== Source information ==

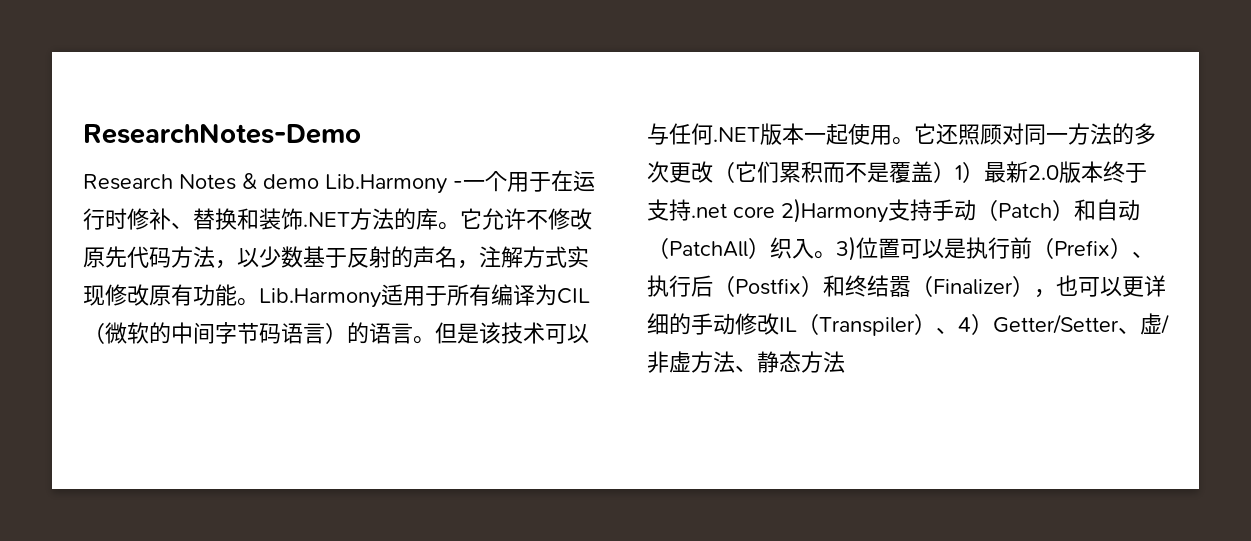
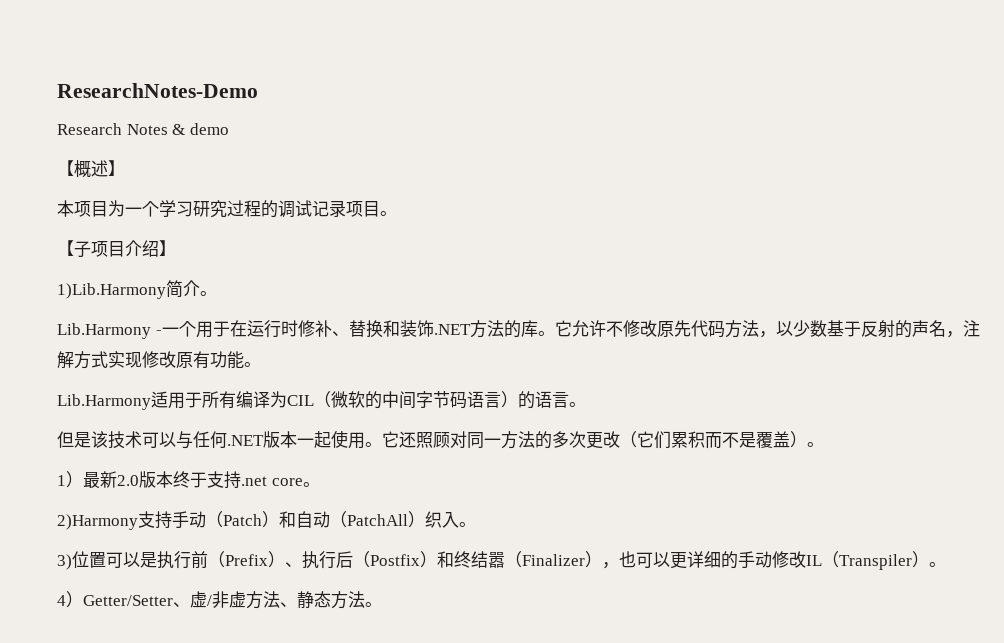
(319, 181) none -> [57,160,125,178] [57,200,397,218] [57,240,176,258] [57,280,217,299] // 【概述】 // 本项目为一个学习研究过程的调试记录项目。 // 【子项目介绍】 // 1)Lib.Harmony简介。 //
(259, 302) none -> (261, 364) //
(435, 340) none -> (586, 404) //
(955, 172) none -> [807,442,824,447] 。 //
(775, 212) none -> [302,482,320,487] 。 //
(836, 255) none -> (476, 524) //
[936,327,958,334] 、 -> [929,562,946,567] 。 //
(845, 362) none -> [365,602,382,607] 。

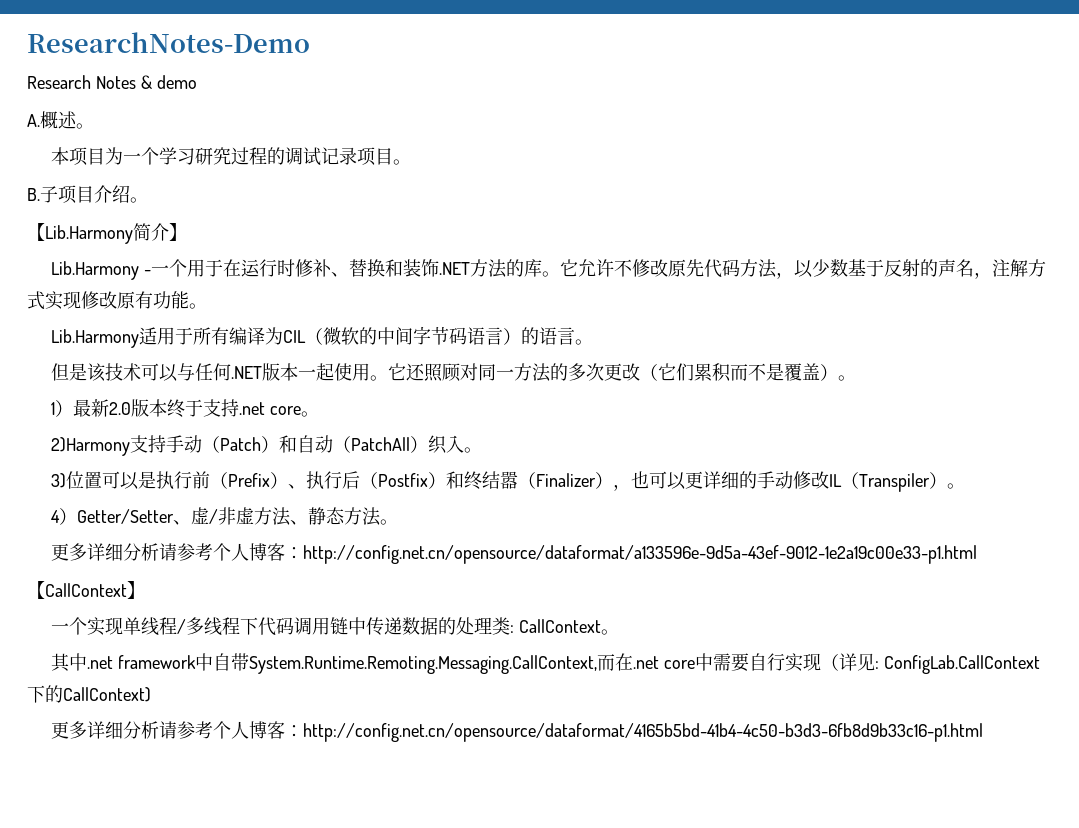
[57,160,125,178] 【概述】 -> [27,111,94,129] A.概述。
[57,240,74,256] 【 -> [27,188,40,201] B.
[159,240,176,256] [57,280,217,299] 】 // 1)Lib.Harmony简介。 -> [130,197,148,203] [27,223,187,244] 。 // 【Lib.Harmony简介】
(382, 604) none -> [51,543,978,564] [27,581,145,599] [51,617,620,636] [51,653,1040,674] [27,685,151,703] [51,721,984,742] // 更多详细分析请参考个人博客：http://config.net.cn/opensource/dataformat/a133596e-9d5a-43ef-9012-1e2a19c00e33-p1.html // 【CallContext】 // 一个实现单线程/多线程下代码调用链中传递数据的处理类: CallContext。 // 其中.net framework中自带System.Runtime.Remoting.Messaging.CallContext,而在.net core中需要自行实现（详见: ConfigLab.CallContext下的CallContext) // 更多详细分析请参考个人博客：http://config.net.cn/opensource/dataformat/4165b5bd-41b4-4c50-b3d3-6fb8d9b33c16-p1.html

===

| To do |
Retype, exactly and with no pictures, everything above from the line with "(259, 302) none -> (261, 364) //" down to the line with "[159,240,176,256] [57,280,217,299] 】", both included.

| Answer box |
(259, 302) none -> (261, 364) //
(435, 340) none -> (586, 404) //
(955, 172) none -> [807,442,824,447] 。 //
(775, 212) none -> [302,482,320,487] 。 //
(836, 255) none -> (476, 524) //
[936,327,958,334] 、 -> [929,562,946,567] 。 //
(845, 362) none -> [365,602,382,607] 。

[57,160,125,178] 【概述】 -> [27,111,94,129] A.概述。
[57,240,74,256] 【 -> [27,188,40,201] B.
[159,240,176,256] [57,280,217,299] 】 // 1)Lib.Harmony简介。 -> [130,197,148,203] [27,223,187,244] 。 // 【Lib.Harmony简介】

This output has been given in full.